(User interface change data)
____

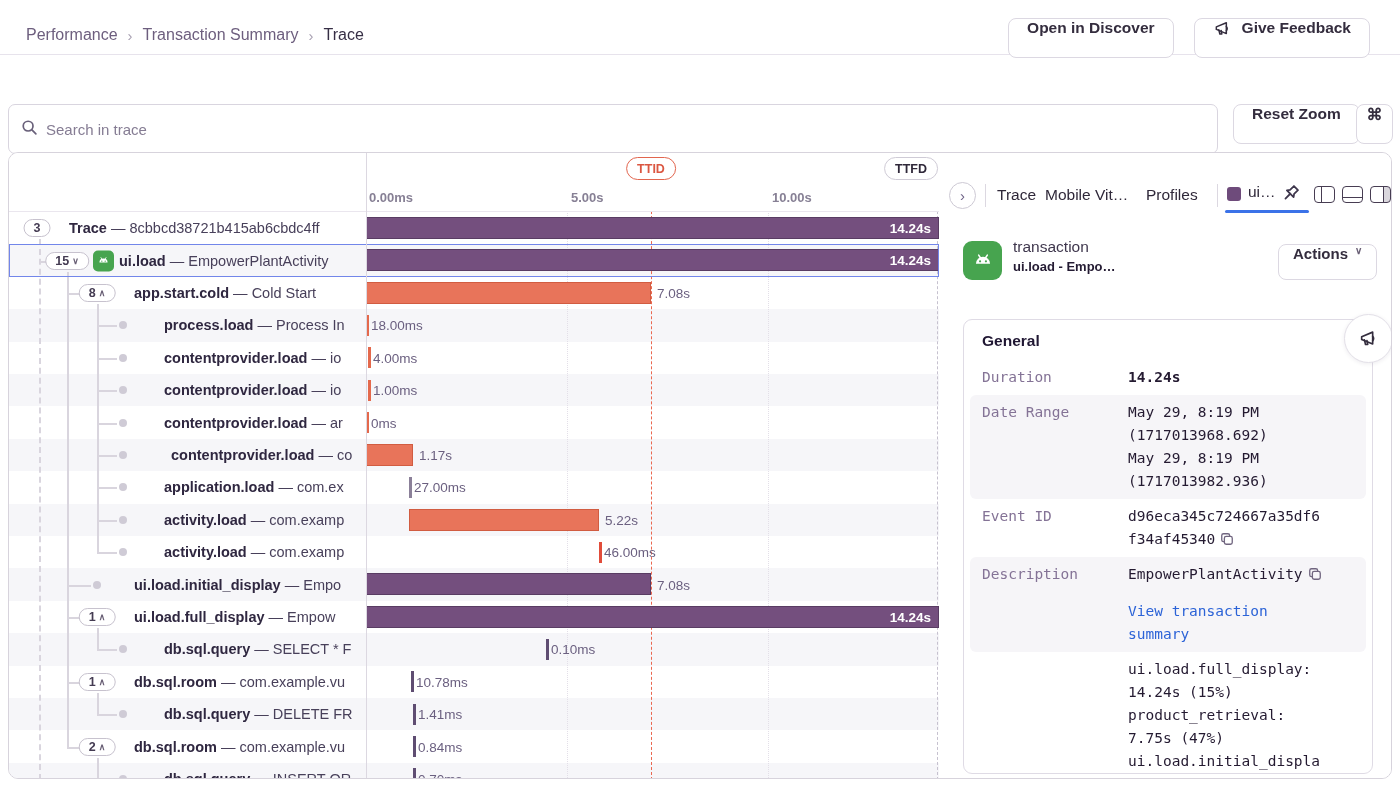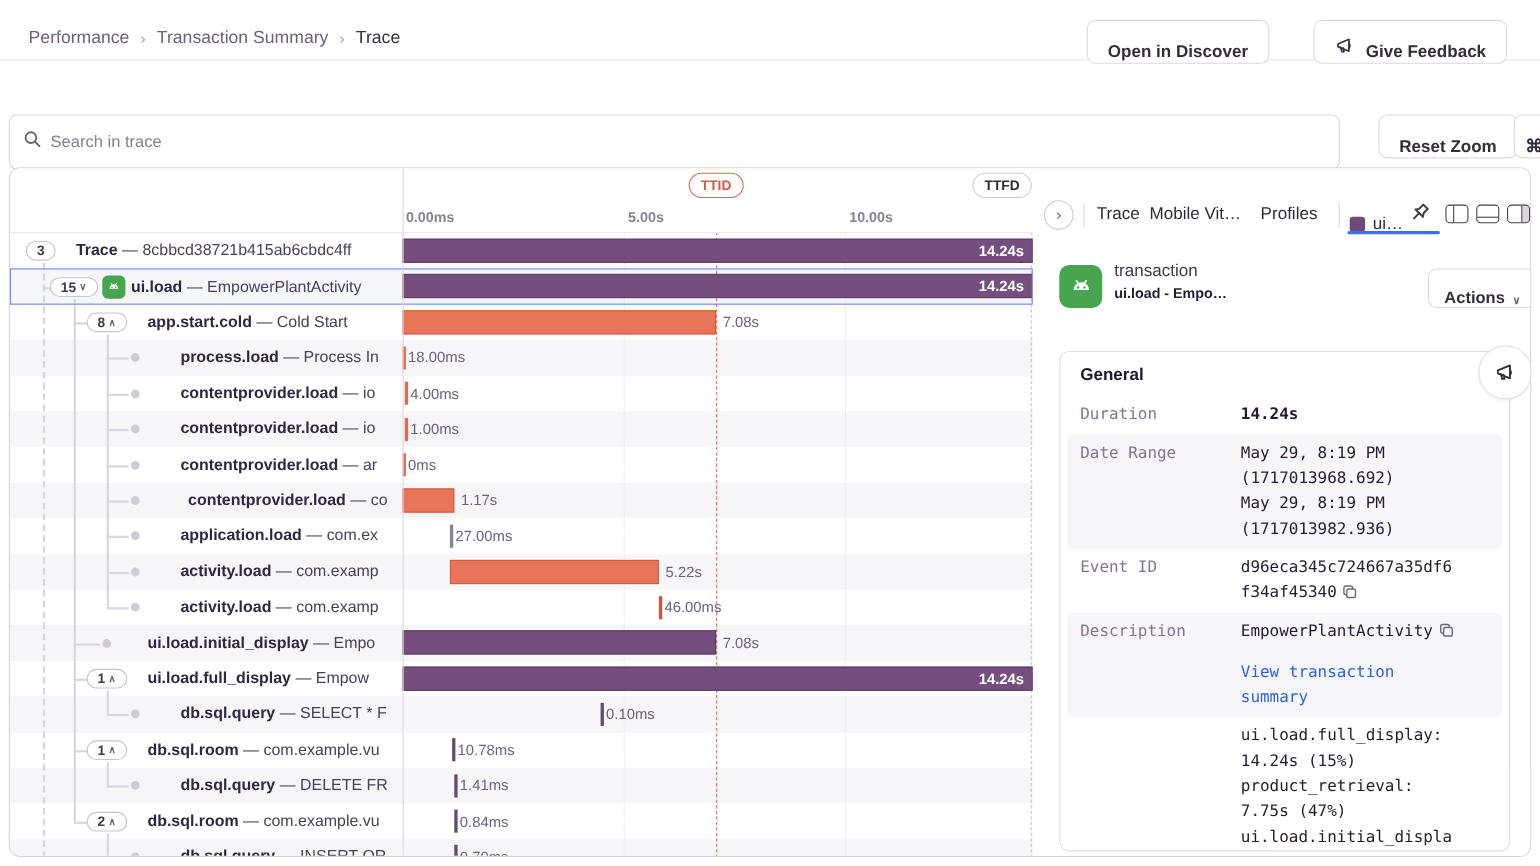--- a/index.html
+++ b/index.html
@@ -13,7 +13,7 @@
   .crumb-sep { color:#a79fb1; font-size:15px; }
   .crumb-cur { color:#362e45; }
   .top-btns { position:absolute; right:30px; top:18px; display:flex; gap:20px; }
-  .btn { display:flex; align-items:flex-end; gap:9px; background:#fff; border:1px solid #dcd8e2; border-radius:8px; height:40px; padding:0 18px; font-size:15.5px; font-weight:700; color:#342d3e; cursor:pointer;margin-left:20px; }
+  .btn { display:flex; align-items:flex-start; gap:9px; background:#fff; border:1px solid #dcd8e2; border-radius:8px; height:40px; padding:0 18px; font-size:15.5px; font-weight:700; color:#342d3e; cursor:pointer; }
 
   
   .search-wrap { position:absolute; left:8px; top:104px; width:1210px; height:50px; border:1px solid #d9d5df; border-radius:7px; background:#fff; display:flex; align-items:center; padding:0 12px; gap:8px; }

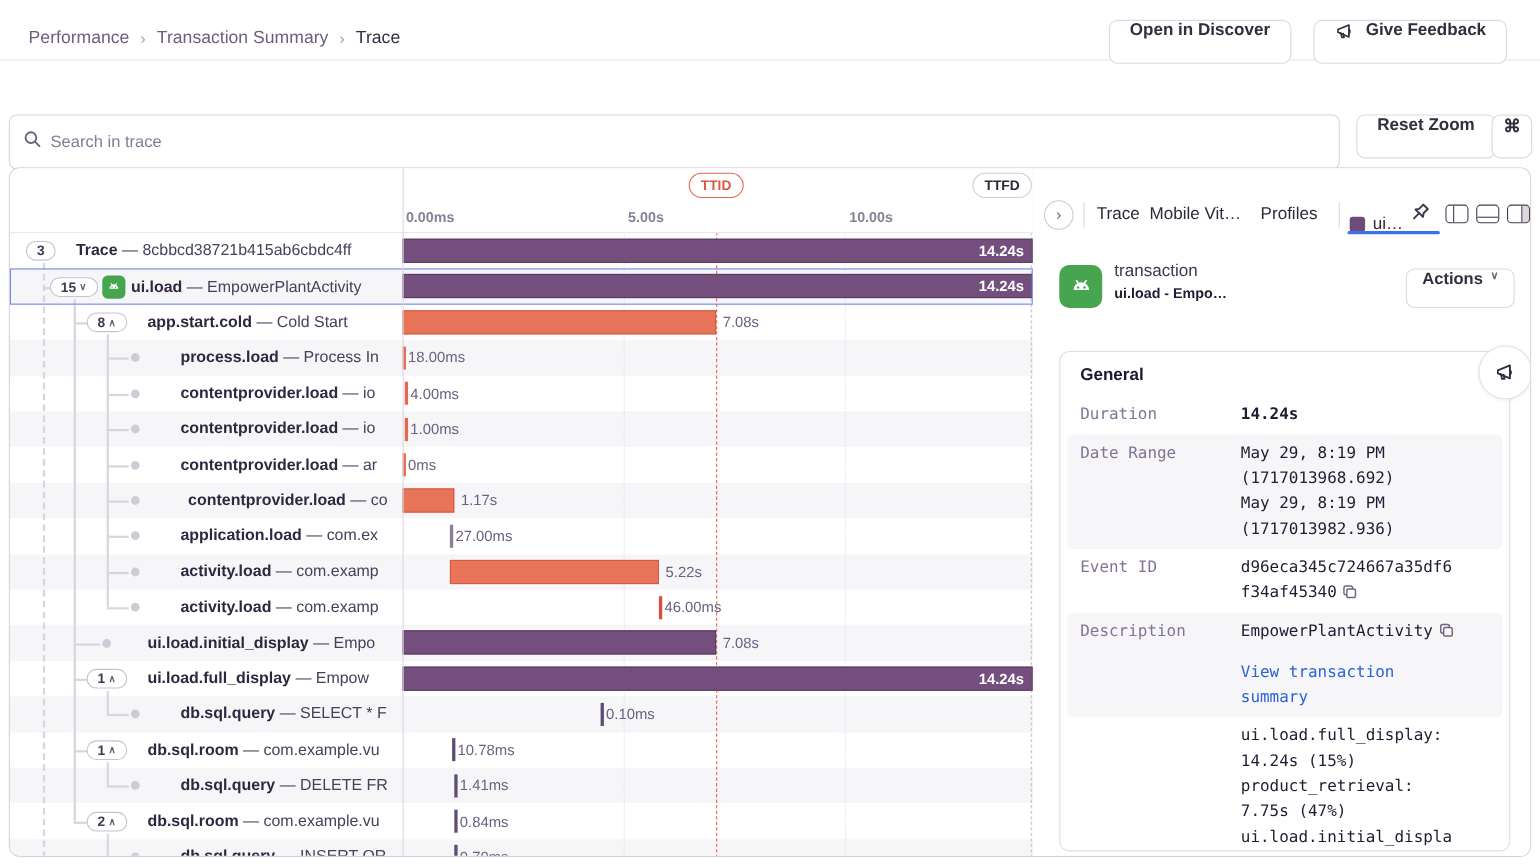--- a/index.html
+++ b/index.html
@@ -64,7 +64,7 @@
   .ph-circle { position:absolute; left:10px; top:29px; width:27px; height:27px; border:1px solid #cdc9d4; border-radius:50%; display:flex; align-items:center; justify-content:center; color:#6f6387; font-size:15px; cursor:pointer; }
   .ph-div { position:absolute; top:31px; width:0; height:23px; border-left:1px solid #dcd8e1; }
   .ptab { position:absolute; top:33px; font-size:15.5px; color:#2f2839; cursor:pointer; white-space:nowrap; }
-  .ptab-active { position:absolute; top:42px; display:flex; align-items:center; gap:7px; cursor:pointer; }
+  .ptab-active { position:absolute; top:30px; display:flex; align-items:flex-end; gap:7px; cursor:pointer; }
   .ptab-square { width:14px; height:14px; border-radius:3px; background:#6e4b7b; }
   .ptab-underline { position:absolute; left:286px; top:57px; width:84px; height:3px; background:#3b72e8; border-radius:2px; }
   .layout-ico { position:absolute; top:33px; width:21px; height:17px; border:1.6px solid #473d52; border-radius:4px; cursor:pointer; }

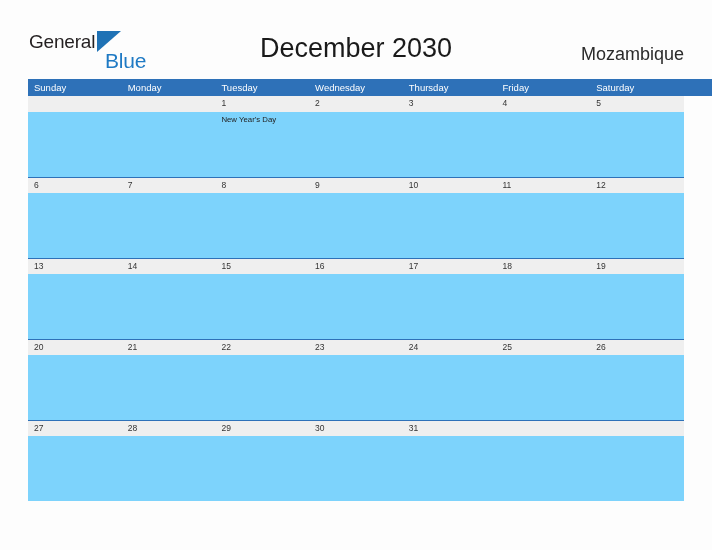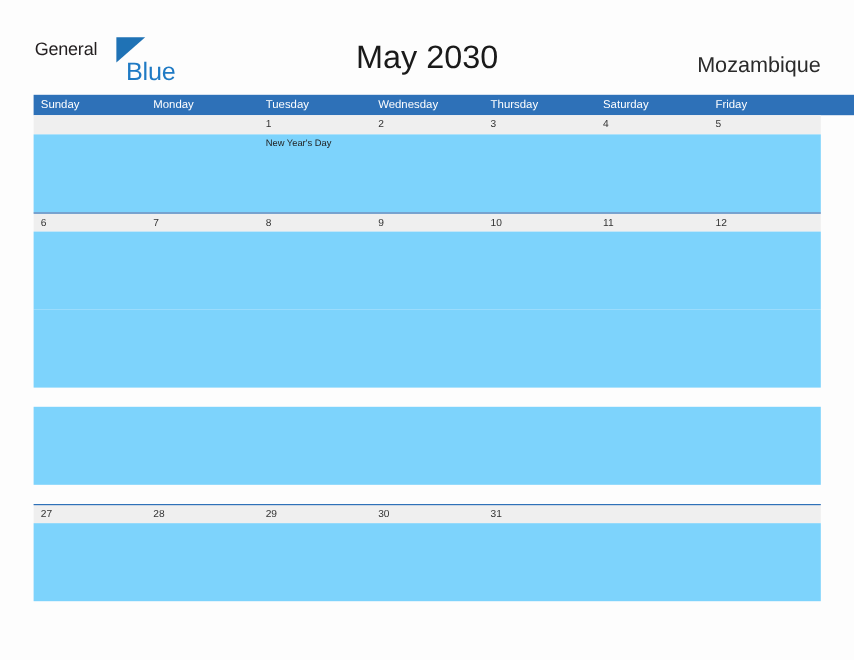--- a/index.html
+++ b/index.html
@@ -34,7 +34,7 @@
     position: absolute;
     left: 0;
     top: 0;
-    font-size: 15px;
+    font-size: 19px;
     color: #231f20;
     letter-spacing: -0.2px;
     line-height: 24px;

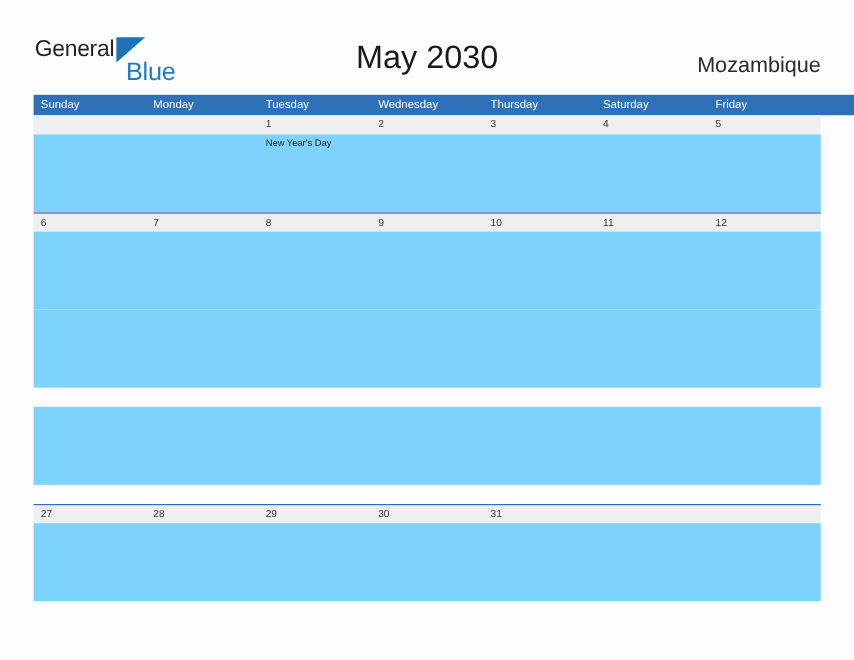--- a/index.html
+++ b/index.html
@@ -165,7 +165,7 @@
     <span class="logo-blue">Blue</span>
   </div>
 
-  <div class="cal-title">May 2030</div>
+  <div class="cal-title">December 2030</div>
   <div class="cal-country">Mozambique</div>
 
 </div>

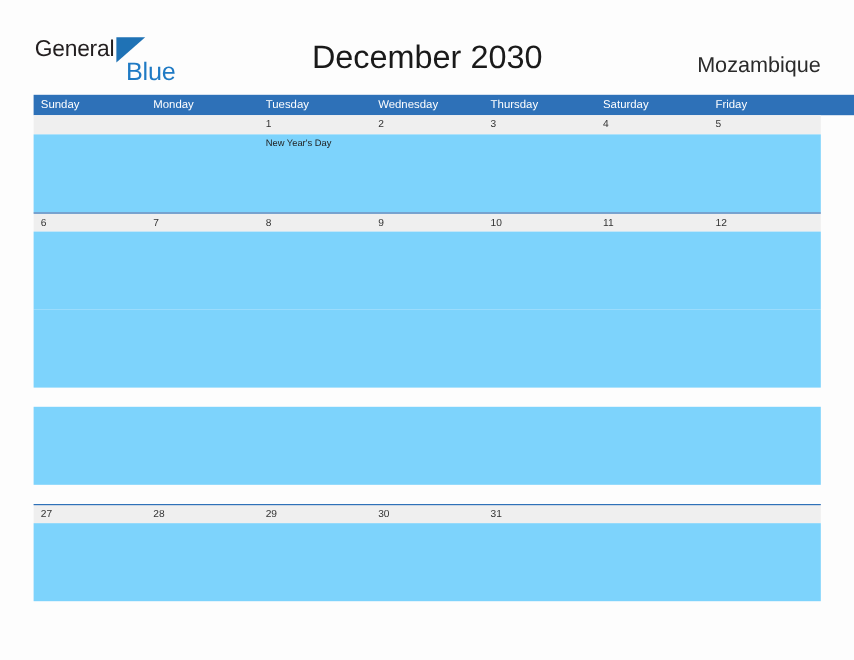--- a/index.html
+++ b/index.html
@@ -177,8 +177,8 @@
       <div class="dow-cell">Tuesday</div>
       <div class="dow-cell">Wednesday</div>
       <div class="dow-cell">Thursday</div>
+      <div class="dow-cell">Friday</div>
       <div class="dow-cell">Saturday</div>
-      <div class="dow-cell">Friday</div>
     </div>
   <div id="weeks-container">
       <div class="week">

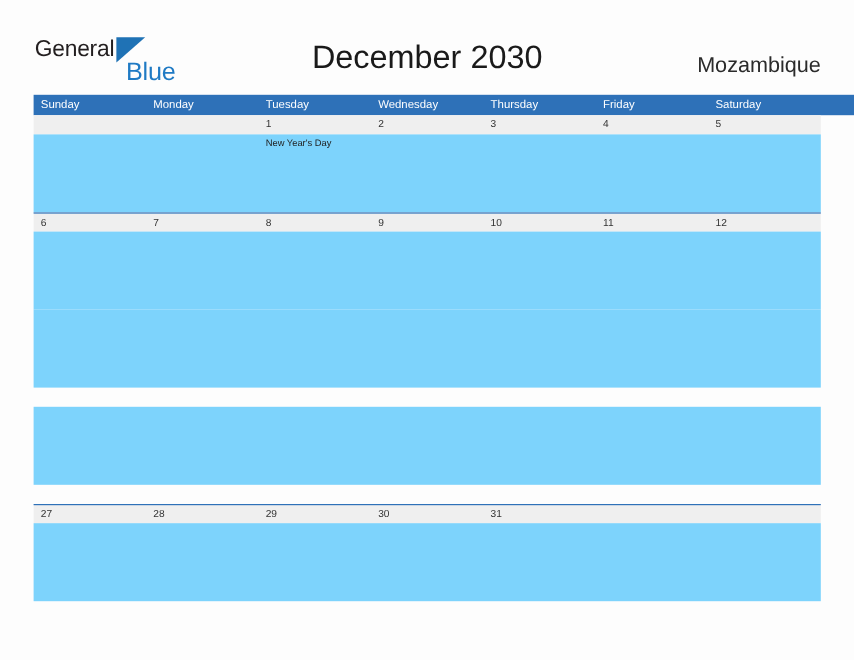--- a/index.html
+++ b/index.html
@@ -222,6 +222,15 @@
         </div>
       </div>
       <div class="week">
+        <div class="week-numbers">
+          <div class="num-cell">13</div>
+          <div class="num-cell">14</div>
+          <div class="num-cell">15</div>
+          <div class="num-cell">16</div>
+          <div class="num-cell">17</div>
+          <div class="num-cell">18</div>
+          <div class="num-cell">19</div>
+        </div>
         <div class="week-events">
           <div class="ev-cell"></div>
           <div class="ev-cell"></div>

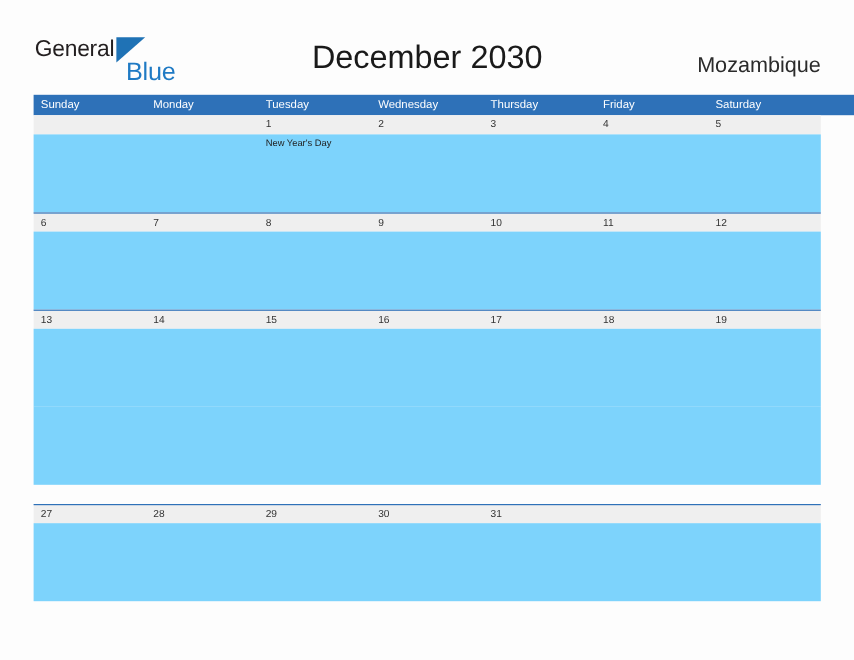--- a/index.html
+++ b/index.html
@@ -242,6 +242,15 @@
         </div>
       </div>
       <div class="week">
+        <div class="week-numbers">
+          <div class="num-cell">20</div>
+          <div class="num-cell">21</div>
+          <div class="num-cell">22</div>
+          <div class="num-cell">23</div>
+          <div class="num-cell">24</div>
+          <div class="num-cell">25</div>
+          <div class="num-cell">26</div>
+        </div>
         <div class="week-events">
           <div class="ev-cell"></div>
           <div class="ev-cell"></div>

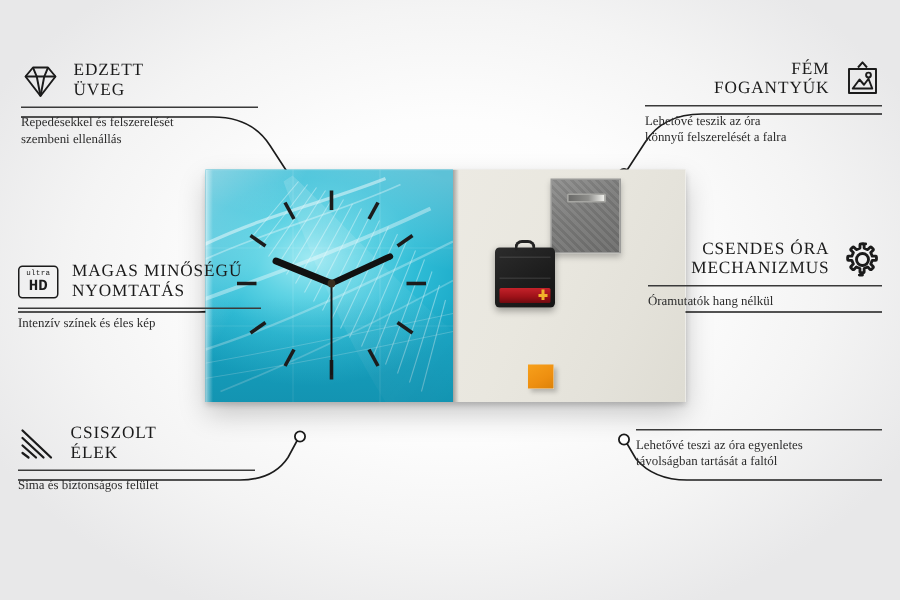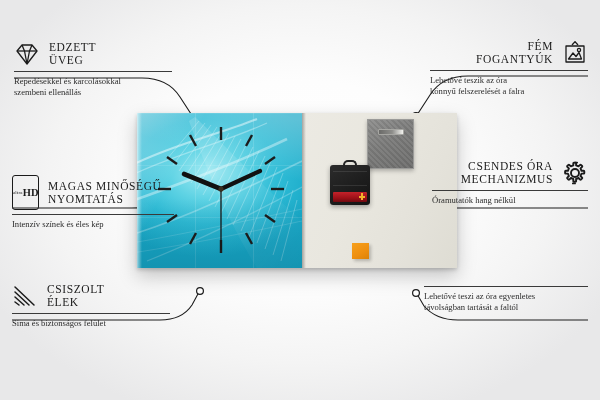--- a/index.html
+++ b/index.html
@@ -292,7 +292,7 @@
     </div>
     <div class="rule"></div>
     <div class="desc">
-      <div>Repedésekkel és karcolásokkal</div>
+      <div>Repedésekkel és felszerelését</div>
       <div>szembeni ellenállás</div>
     </div>
   </div>

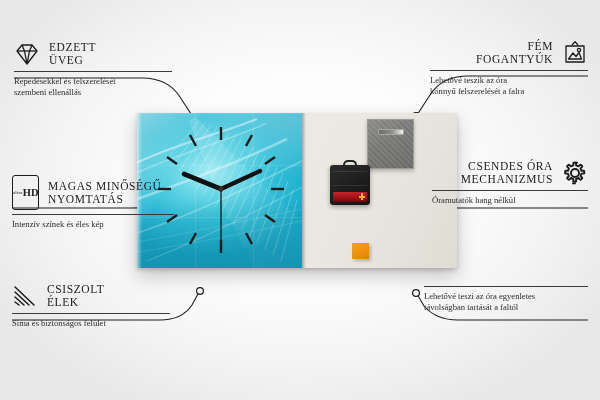--- a/index.html
+++ b/index.html
@@ -154,13 +154,13 @@
   .ico { flex: 0 0 auto; width: 26px; height: 26px; display:block; }
   .hdbadge {
     flex: 0 0 auto;
-    width: 27px; height: 35px;
+    width: 27px; height: 22px;
     border: 1.4px solid #1b1b1b;
     border-radius: 3px;
-    display: flex; flex-direction: row;
+    display: flex; flex-direction: column;
     align-items: center; justify-content: center;
     line-height: 1;
-    font-family: Liberation Serif, serif;
+    font-family: Liberation Mono, monospace;
   }
   .hdbadge .u { font-size: 5px; letter-spacing: .2px; color:#1b1b1b; }
   .hdbadge .h { font-size: 10.5px; font-weight: bold; color:#1b1b1b; margin-top:1px; }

____

Task objective: Among the lines above, list those that contain the word "auto".

The completed task:
   .ico { flex: 0 0 auto; width: 26px; height: 26px; display:block; }
     flex: 0 0 auto;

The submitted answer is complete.